Namun, Amelia hanya memberinya senyum mengejek.

"Jadi, Tuanku, apakah Anda yang melawan orang-orang barbar? Count Ferdium yang menguasai Utara, dan ayahku sudah lebih dari murah hati dalam memberikan dukungannya."

Dia tidak salah. Raypold telah mengirimkan bantuan keuangan yang besar kepada Ferdium.

Tidak ada alasan bagi Ghislain untuk menuntut lebih banyak uang dalam keadaan seperti ini.

"Hmm, bukan aku yang melawan mereka sekarang, tapi kalau kau pikirkan masa depan, tidak salah kalau kau memberiku uang."

"Masa depan apa?"

Amelia mengernyitkan dahinya karena bingung, dan Ghislain menanggapinya dengan seringai tipis. Tidak ada jejak humor di matanya.

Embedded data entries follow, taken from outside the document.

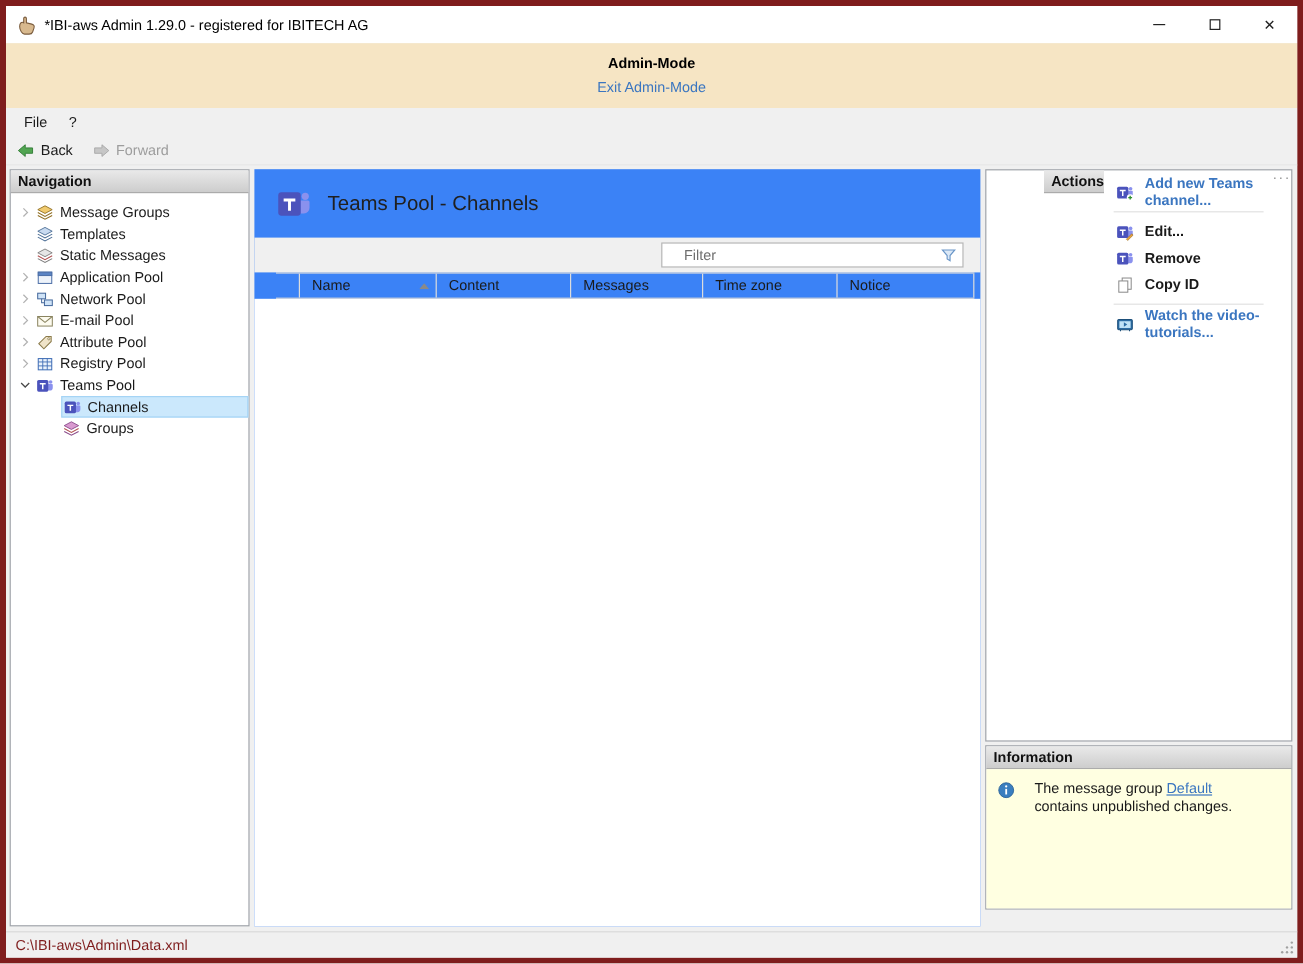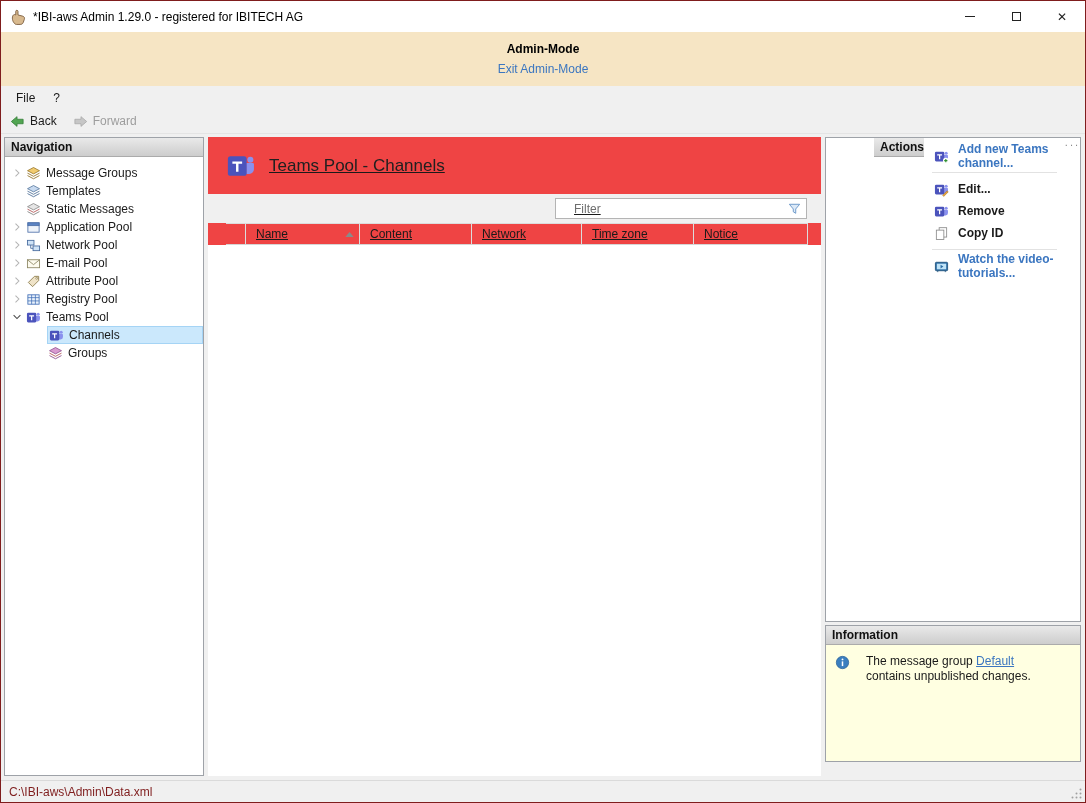--- a/index.html
+++ b/index.html
@@ -1,19 +1,19 @@
 <!DOCTYPE html>
 <html><head>
 <meta charset="utf-8">
 <style>
   * { box-sizing: border-box; margin: 0; padding: 0; }
   html,body { width:1086px; height:803px; }
   body { font-family: "Liberation Sans", sans-serif; font-size: 12px; color:#1a1a1a; background:#fff; }
 
-  .window { width:1086px; height:803px; border:1px solid #7f1d1d; display:flex; flex-direction:column; background:#f0f0f0; }
+  .window { width:1086px; height:803px; border:5px solid #7f1d1d; display:flex; flex-direction:column; background:#f0f0f0; }
 
   
   .titlebar { height:31px; background:#fff; display:flex; align-items:center; padding-left:8px; flex:0 0 31px; }
   .app-icon { width:18px; height:18px; margin-right:6px; display:inline-flex; }
   .title-text { font-size:12px; color:#000; }
   .win-controls { margin-left:auto; display:flex; height:100%; }
   .win-btn { width:46px; height:100%; display:flex; align-items:center; justify-content:center; color:#222; font-size:12px; cursor:default; }
   .glyph-min { width:10px; height:1px; background:#222; display:inline-block; }
   .glyph-max { width:9px; height:9px; border:1px solid #222; display:inline-block; }
 
@@ -42,21 +42,21 @@
   .tree { padding-top:7px; }
   .tree-row { height:18px; display:flex; padding-left:4px; cursor:default; }
   .tree-row.lvl1 { padding-left:26px; }
   .chev { width:16px; flex:0 0 16px; display:inline-flex; justify-content:center; align-items:center; }
   .hl { flex:1; display:flex; align-items:center; height:18px; gap:4px; padding-left:1px; }
   .hl.sel { background:#cbe8fc; border:1px solid #a5d4f5; }
   .nico { width:16px; height:15px; flex:0 0 16px; display:inline-flex; }
   .nlabel { white-space:nowrap; }
 
   
-  .center-panel { flex:1 1 auto; min-width:0; background:#ef4444; display:flex; flex-direction:column;text-decoration:underline; }
+  .center-panel { flex:1 1 auto; min-width:0; background:#3b82f6; display:flex; flex-direction:column; }
   .content-title { display:flex; align-items:center; gap:13px; padding:14px 0 13px 18px; }
   .ct-icon { width:30px; height:30px; display:inline-flex; }
   .ct-text { font-size:17px; color:#202020; }
   .filter-strip { height:29px; flex:0 0 29px; background:#f0f0f0; display:flex; align-items:center; justify-content:flex-end; padding-right:14px; }
   .filter-box { width:252px; height:21px; background:#fff; border:1px solid #b4b4b4; display:flex; align-items:center; }
   .filter-box input { border:none; outline:none; flex:1; min-width:0; padding:0 6px 0 18px; font-family:"Liberation Sans",sans-serif; font-size:12px; color:#333; background:transparent; }
   .filter-box input::placeholder { color:#6e6e6e; }
   .funnel { width:15px; height:15px; flex:0 0 15px; margin-right:4px; display:inline-flex; cursor:pointer; }
 
   .grid-header { display:flex; margin-left:18px; width:582px; height:22px; flex:0 0 22px; border-top:1px solid #dcdcdc; border-bottom:1px solid #d5d5d5; }
@@ -364,21 +364,21 @@
           <span class="sort-asc">
               <svg width="9" height="5" viewBox="0 0 10 6">
                 <path d="M5 0 L10 6 L0 6 Z" fill="#8a8a8a"></path>
               </svg>
             </span>
         </div>
         <div class="gh-cell gh-content">
             <span>Content</span>
           </div>
         <div class="gh-cell gh-language">
-            <span>Network</span>
+            <span>Messages</span>
           </div>
         <div class="gh-cell gh-timezone">
             <span>Time zone</span>
           </div>
         <div class="gh-cell gh-notice">
             <span>Notice</span>
           </div>
       </div>
       <div class="grid-body"></div>
     </div>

"Di masa depan, aku akan mewarisi Ferdium. Kalau itu terjadi, wajar saja kalau calon Countess Raypold akan mendukungku, kan? Aku hanya meminta untuk menerimanya sedikit lebih awal."

"…!"

Alis Amelia sedikit berkerut.

Itu adalah jenis pernyataan yang, jika didengar, bisa membuat seseorang terbunuh.

Dia tidak tahu apakah dia sengaja membuat pernyataan yang keterlaluan seperti itu atau hanya orang gila yang mengoceh omong kosong.

Keheningan dingin menyelimuti keduanya sejenak.

Amelia menarik napas dalam-dalam lalu memecah keheningan.

"Tuanku… tidak peduli seberapa sering Anda mengatakannya dengan bercanda, Anda seharusnya tidak membuat komentar seperti itu. Aku seorang wanita dan bukan pewaris Raypold. Gagasan untuk menjadikan aku Countess Raypold... berhentilah mengatakan hal-hal konyol seperti itu."

"Ah, kau tidak tertarik dengan posisi seperti itu?"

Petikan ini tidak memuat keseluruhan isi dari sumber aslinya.